🤖 AI Summary
It remains unclear whether training loss curves of large language models (LLMs) collapse onto a single universal trajectory under practical, data-budget-constrained scaling—simultaneously varying width, depth, learning rate, batch size, and weight decay.
Method: The authors empirically investigate loss curve collapse across diverse LLM configurations trained under fixed compute budgets. They propose two novel techniques grounded in collapse behavior: (i) an early anomaly detection mechanism based on deviations from the collapsed trajectory, and (ii) a principled early-stopping criterion for hyperparameter search leveraging collapse consistency.
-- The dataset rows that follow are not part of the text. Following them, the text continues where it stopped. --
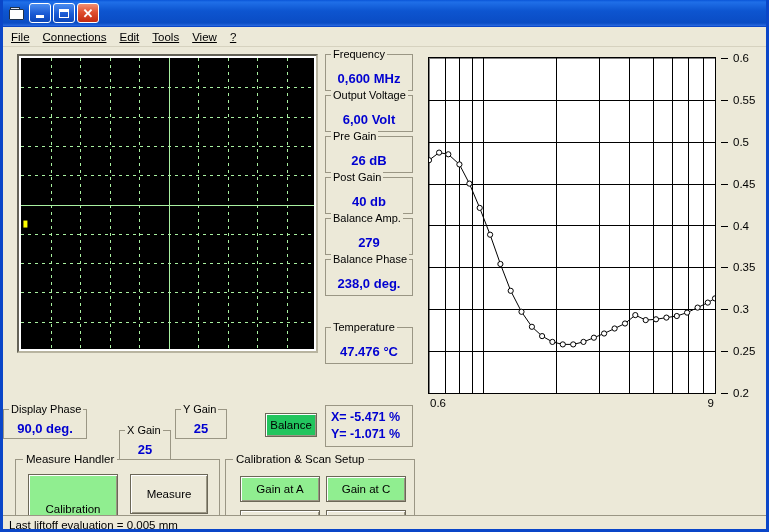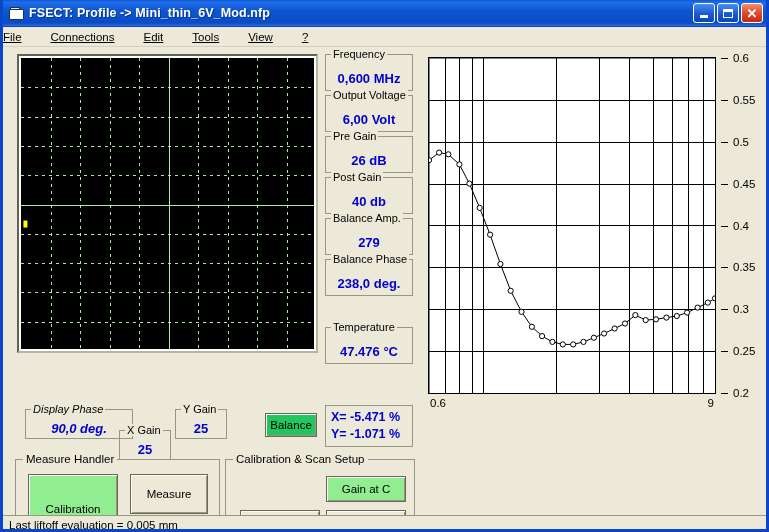--- a/index.html
+++ b/index.html
@@ -163,7 +163,6 @@
       <div class="flap"></div>
         <div class="body"></div>
     </div>
-    <div class="tb-title">FSECT: Profile -&gt; Mini_thin_6V_Mod.nfp</div>
     <div class="tb-buttons">
       <div class="tb-btn">
           <div class="gl-min"></div>

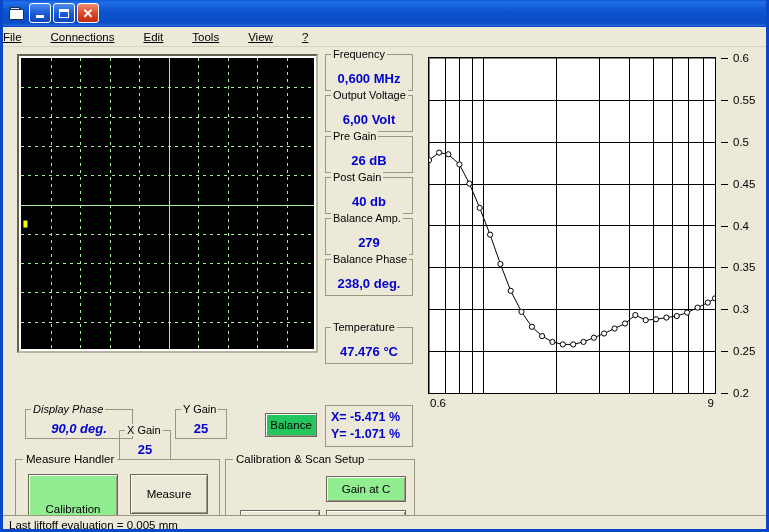--- a/index.html
+++ b/index.html
@@ -46,7 +46,7 @@
   
   .menubar{
     height:19px;background:#ece9d8;display:flex;align-items:center;
-    gap:29px;border-bottom:1px solid #d6d2bf;
+    padding-left:8px;gap:13px;border-bottom:1px solid #d6d2bf;
   }
   .menuitem{font-size:11.5px;color:#000;cursor:default;white-space:nowrap;}
   .menuitem u{text-decoration:underline;}

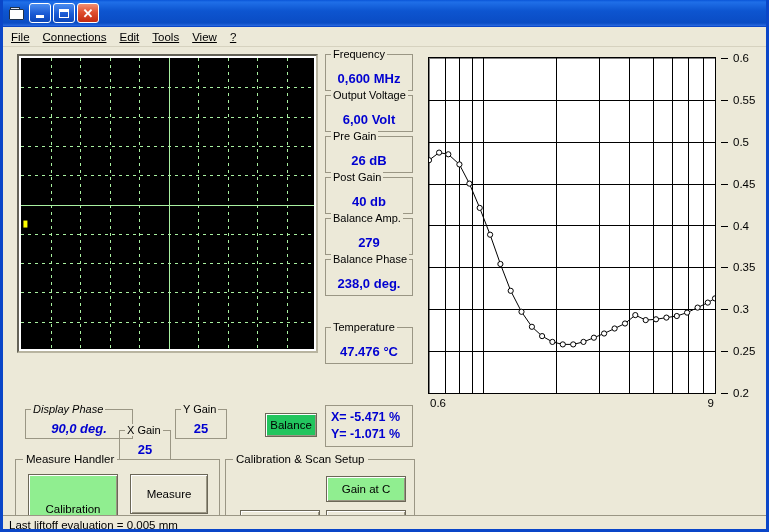--- a/index.html
+++ b/index.html
@@ -248,7 +248,7 @@
       <div>Y= -1.071 %</div>
     </div>
 
-    <div class="gbox gsmall" style="left:22px;width:108px;font-style:italic;">
+    <div class="gbox gsmall" style="left:0;width:84px;">
       <span class="legend">Display Phase</span>
       <span class="gval">90,0  deg.</span>
     </div>

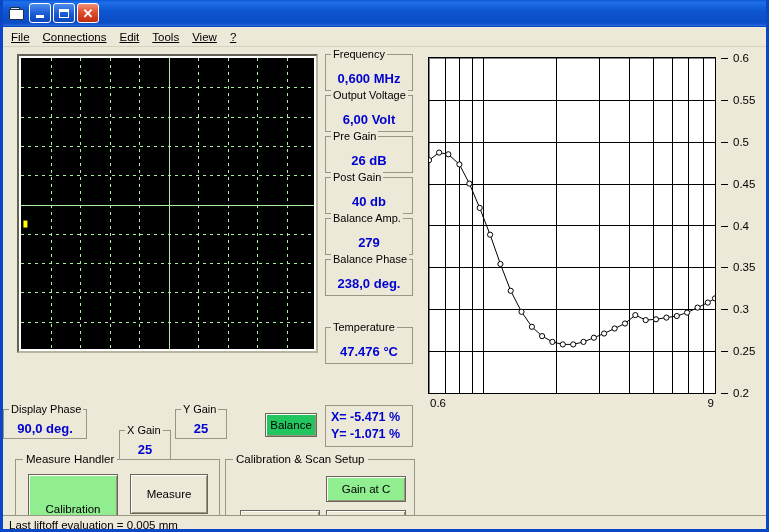--- a/index.html
+++ b/index.html
@@ -358,6 +358,9 @@
 
     <div class="panel" style="left:222px;top:412px;width:190px;height:98px;">
       <span class="legend">Calibration &amp; Scan Setup</span>
+      <div class="btn green" style="left:14px;top:16px;width:80px;height:26px;">
+        <span>Gain at A</span>
+      </div>
       <div class="btn green" style="left:100px;top:16px;width:80px;height:26px;">
         <span>Gain at C</span>
       </div>

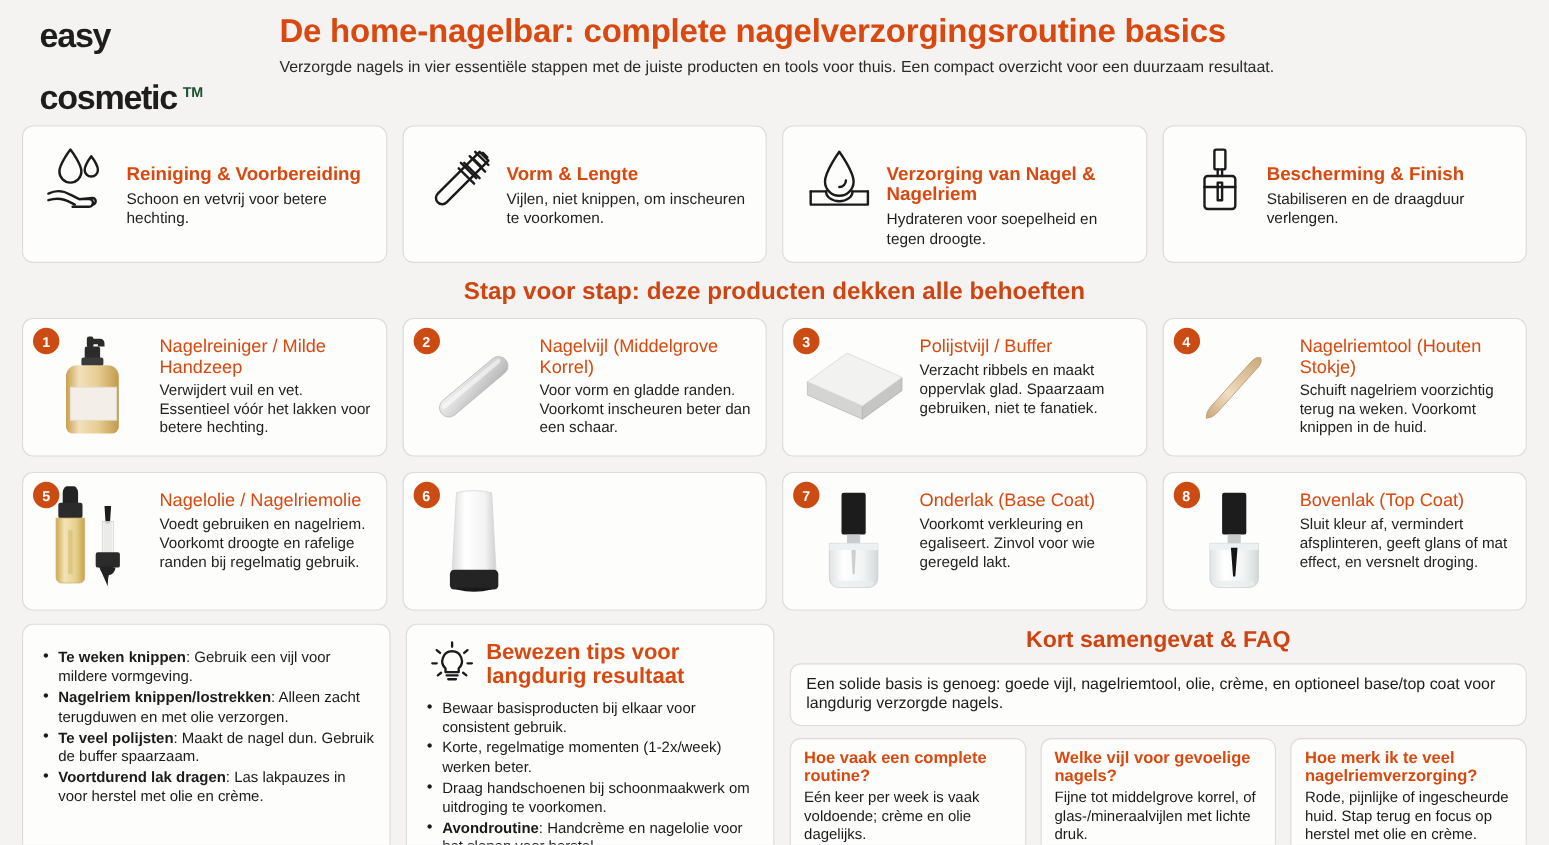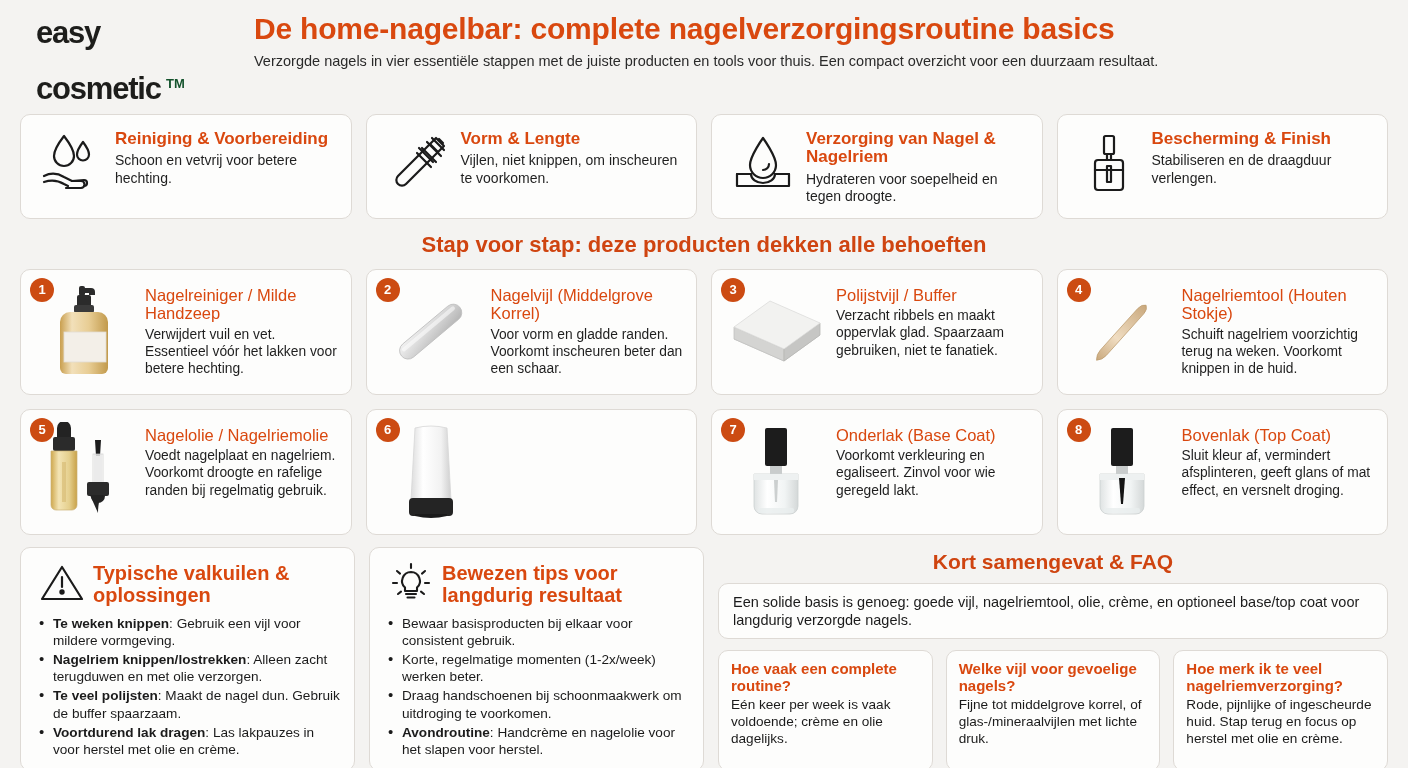--- a/index.html
+++ b/index.html
@@ -33,7 +33,7 @@
   .pillars { display: grid; grid-template-columns: 1fr 1fr 1fr 1fr; gap: 14px; margin-top: 2px; }
   .pillar { display: flex; align-items: flex-start; padding: 12px 14px; min-height: 100px; }
   .pillar-ico { flex: 0 0 74px; height: 72px; display: flex; align-items: center; justify-content: center; }
-  .pillar-body { padding-left: 6px; padding-top: 3px; }
+  .pillar-body { padding-left: 6px; padding-top: 3px; margin-top: 20px; }
   .pillar-title { color: #d9480f; font-size: 17px; font-weight: bold; line-height: 1.1; }
   .pillar-desc { font-size: 14px; color: #1f1f1f; line-height: 1.25; padding-top: 4px; }
 

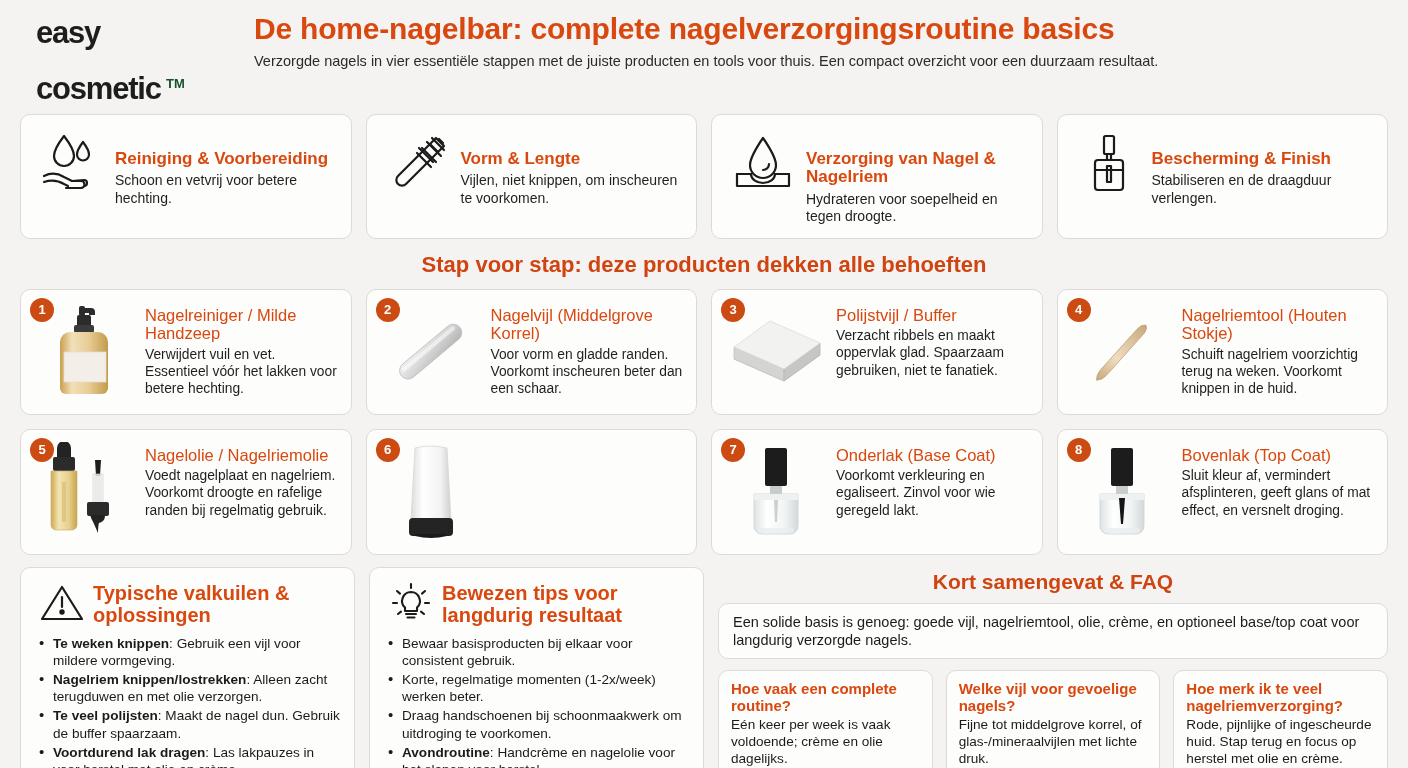--- a/index.html
+++ b/index.html
@@ -278,7 +278,7 @@
       </div>
       <div class="prod-body">
         <div class="prod-title">Nagelolie / Nagelriemolie</div>
-        <div class="prod-desc">Voedt nagelplaat en nagelriem. Voorkomt droogte en rafelige randen bij regelmatig gebruik.</div>
+        <div class="prod-desc">Voedt gebruiken en nagelriem. Voorkomt droogte en rafelige randen bij regelmatig gebruik.</div>
       </div>
     </div>
 

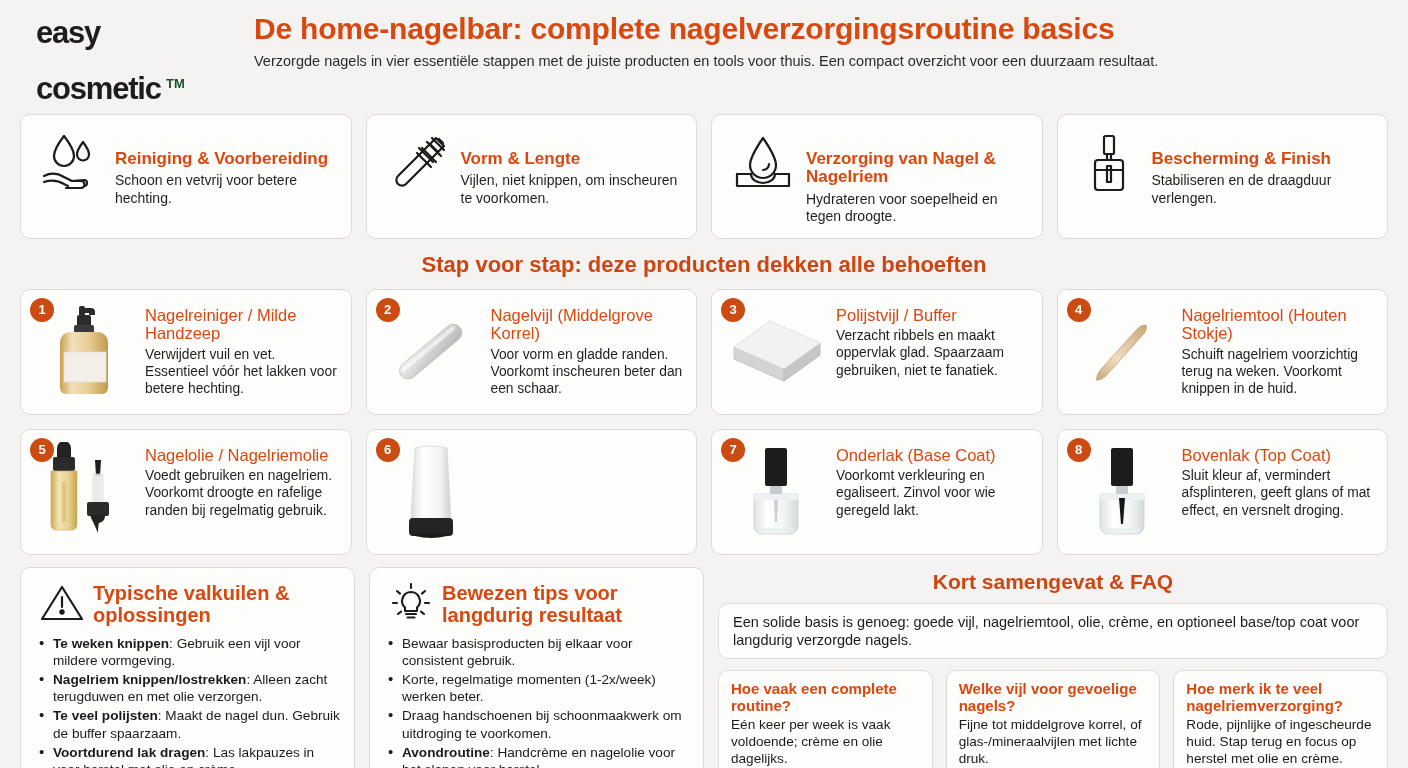--- a/index.html
+++ b/index.html
@@ -349,16 +349,6 @@
   <div class="bottom">
 
     <div class="card info">
-      <div class="info-head">
-        <div class="info-ico">
-          <svg width="44" height="40" viewBox="0 0 44 40" fill="none" stroke="#1b1b1b" stroke-width="2.2" stroke-linecap="round" stroke-linejoin="round">
-            <path d="M22 4 L42 36 H2 Z"></path>
-            <path d="M22 14 v10"></path>
-            <circle cx="22" cy="29" r="1.6" fill="#1b1b1b"></circle>
-          </svg>
-        </div>
-        <div class="info-title">Typische valkuilen &amp; oplossingen</div>
-      </div>
       <div class="info-list">
         <div class="info-li"><b>Te weken knippen</b><span>: Gebruik een vijl voor mildere vormgeving.</span></div>
         <div class="info-li"><b>Nagelriem knippen/lostrekken</b><span>: Alleen zacht terugduwen en met olie verzorgen.</span></div>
Contribution/Results: Under optimal hyperparameters, loss curves exhibit strong collapse—a robust indicator of computationally efficient training. Validated across the Celerity model family—built from empirical scaling laws—the phenomenon proves broadly generalizable in real training. The proposed methods accelerate hyperparameter optimization by multiple-fold, significantly improving training predictability, diagnostic capability, and resource efficiency.
📝 Abstract
Effective LLM training relies on *consistency*, meaning that key quantities -- such as final losses and optimal hyperparameters -- scale predictably across model sizes. Qiu et al. (2025) recently showed that this consistency extends beyond scalars: whole training loss curves can *collapse* onto a universal trajectory after a simple normalization. What remains unclear is whether this phenomenon holds for LLM families trained under *practical scaling recipes*, where width, depth, learning rate, batch size, and weight decay are scaled jointly. We show that it does: loss curves collapse across scales precisely when optimization hyperparameters are set optimally for the given data budget, in accordance with recent empirical scaling laws. Collapse thus emerges as a signature of compute-efficient training. We demonstrate two applications at scale: (1) deviation-from-collapse provides a sensitive, early diagnostic of training pathologies, and (2) the predictability of collapsed curves enables early stopping in large-scale hyperparameter tuning. Finally, we train a competitive LLM family, *Celerity*, using these insights, highlighting collapse as an effective tool for developing efficient LLMs.